Work stress and long hours can affect family life, and physicians and mental health professionals are not immune. New research analyzes how lengthy work hours are putting doctors at risk for depression, and how those long hours are causing friction at home.

A study by Mayo Clinic researchers reported on the satisfaction and dissatisfaction of the work and home life of 7,288 doctors and 891 partners of those doctors. The participants were between 51-55 on average and most had children. In a field dominated by men, the study also revealed that female doctors are more susceptible to depression and family problems because of their traditional role as caregivers.

When Doctors Need Mental Health Care

The doctors were asked about their satisfaction with their jobs and personal lives, if they had suicidal thoughts or symptoms of depression and if their job caused marital strife.

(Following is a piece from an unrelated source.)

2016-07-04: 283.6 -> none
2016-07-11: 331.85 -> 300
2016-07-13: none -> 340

Study author Liselotte Dyrbye of the Mayo Clinic found that doctors who had recent conflicts with their partners over balancing work and home time had high symptoms of burnout and thoughts of divorce. Doctors who had put in the longest hours, who worked in an academic medical center and who were young or female had the highest percentage of conflicts between work and home life, burnout and depression.

Female Physicians Having More Conflicts Balancing Work and Home

Over three-fourths of the doctors were male and 73 percent of the partners were female. However, researchers found that the small percentage of female doctors had a large percentage of conflicts between work and home.

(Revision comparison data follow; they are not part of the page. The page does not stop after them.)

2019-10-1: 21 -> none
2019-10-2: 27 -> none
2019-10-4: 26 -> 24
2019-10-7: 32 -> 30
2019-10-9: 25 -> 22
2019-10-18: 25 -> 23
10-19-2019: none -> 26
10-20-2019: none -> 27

Although female physicians in the study showed more job distress, many males share parental and household duties equally. Dyrbye suggests the traditional roles of women as mother and keeper of the home are still at play, however, regardless of whether that woman holds a powerful job title. Dyrbye fears a loss of talented physicians due to these conflicts, regardless of gender. She believes there should be much more research conducted on this topic so female physicians will be able to manage their conflicts.

Finding Solutions

Long hours are stressing both male and female physicians. The Mayo study suggests ways to help physicians find a greater balance between work and family.

Family-friendly policies can alleviate the stress associated with working long hours away from home. If physicians are given greater scheduling flexibility their frustration may dissipate. And job sharing could reduce some of the long hours.

Child care centers in the very buildings that their parents work could also provide mental relief for physicians when they know their children are nearby and in a safe environment.

Mental illnesses can affect any individual, no matter their profession. Just as they treat their patients, professionals have symptoms to watch for and management strategies to use when those symptoms appear.